14 Kasım 2018 Çarşamba

Bayan Suzi, Ve O Gül

gül kokulu gül.
Geçen hafta perşembeydi, yine telefonla aramıştı bayan Suzi beni. Sesi iyi gelmiyordu. Döndün mü tatilden, nasıl geçti diye sormuştu. İyi geçti, sen nasılsın diye sorduğumda, hiç iyi değilim demişti. Peki, evde misin, seni ziyarete gelebilir miyim diye sorduğumda, hayır birazdan fizyoterapiye gideceğim, demişti. Peki ya yarın, diye sorduğumda, bilmiyorum kafam çok karışık, yarın günlerden ne diye sormuştu. Cuma dedim. Bilmiyorum, gelmeden önce ararsın demişti. Gitmedim ben o Cuma. Biraz nezle gibiydim, aksırıp tıksırıp duruyordum birde gidip ona bulaştırmayım diye düşündüm. Cumartesi, Pazar hava çok güzeldi sık sık bayan Suziyi düşünüyordum ormanda yürürken. Yine gitmedim. 

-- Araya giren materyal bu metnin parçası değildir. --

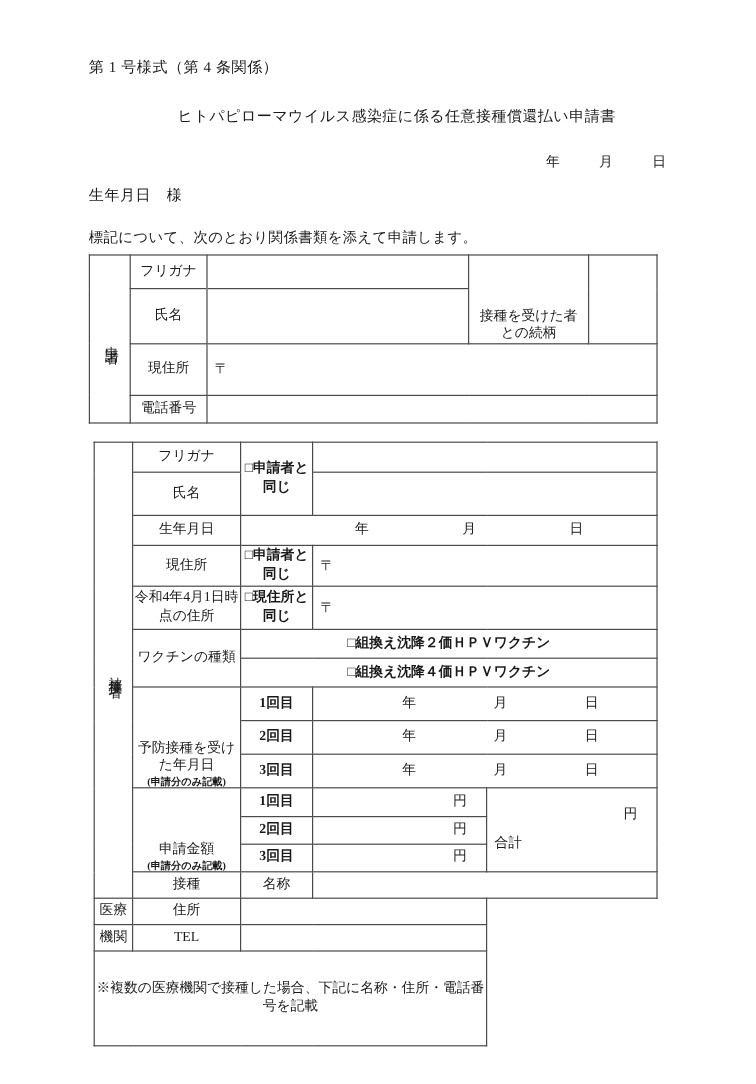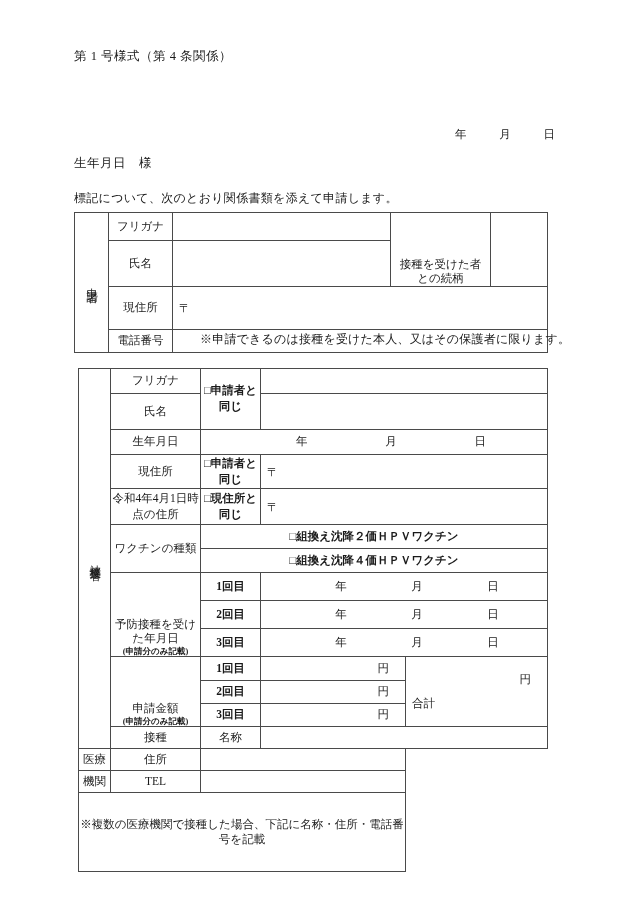"ヒトパピローマウイルス感染症に係る任意接種償還払い申請書" div.doc-title { html: none -> <div>ヒトパピローマウイルス感染症に係る任意接種償還払い申請書</div> }
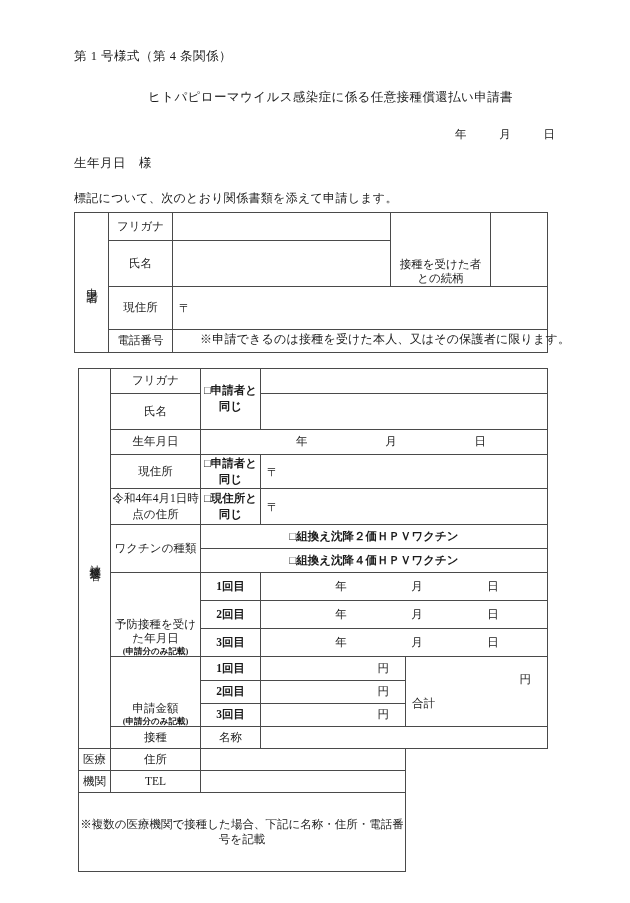"※申請できるのは接種を受けた本人、又はその保護者に限ります。" div.note-applicant { html: <div>※申請できるのは接種を受けた本人、又はその保護者に限ります。</div> -> none }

Bugün iş çıkışı aradım bayan Suzi’yi. Nasılsın, dedim. Çok kötüyüm dedi. Neyin var diye sormadan, vaktin varsa sana gelmek istiyorum, dedim. Çok sevinirim dedi. Telefonu kapatmadan önce “hele şükür” dediğinide duydum. 

Sisli ve hafif çiseleyen havada neyle karşılaşacağım acaba diye yol alıyordum. Bayan Suzi’nin sokağına girdiğimde, dış kapıda beni beklediğini gördüm. Gözleri çok iyi görmediği için o beni göremedi. Arabayı park edip hızlı bi şekilde evine yöneldim. 
Kapıda karşıladı beni, iyi ki geldin dedi. Kapısının önündeki kasaların içindeki elmalarını gösterdi. Götür bunlardan, bir sürü var, dedi. Bahçesindeki bir tek elma ağacındandı bütün o elmalar. 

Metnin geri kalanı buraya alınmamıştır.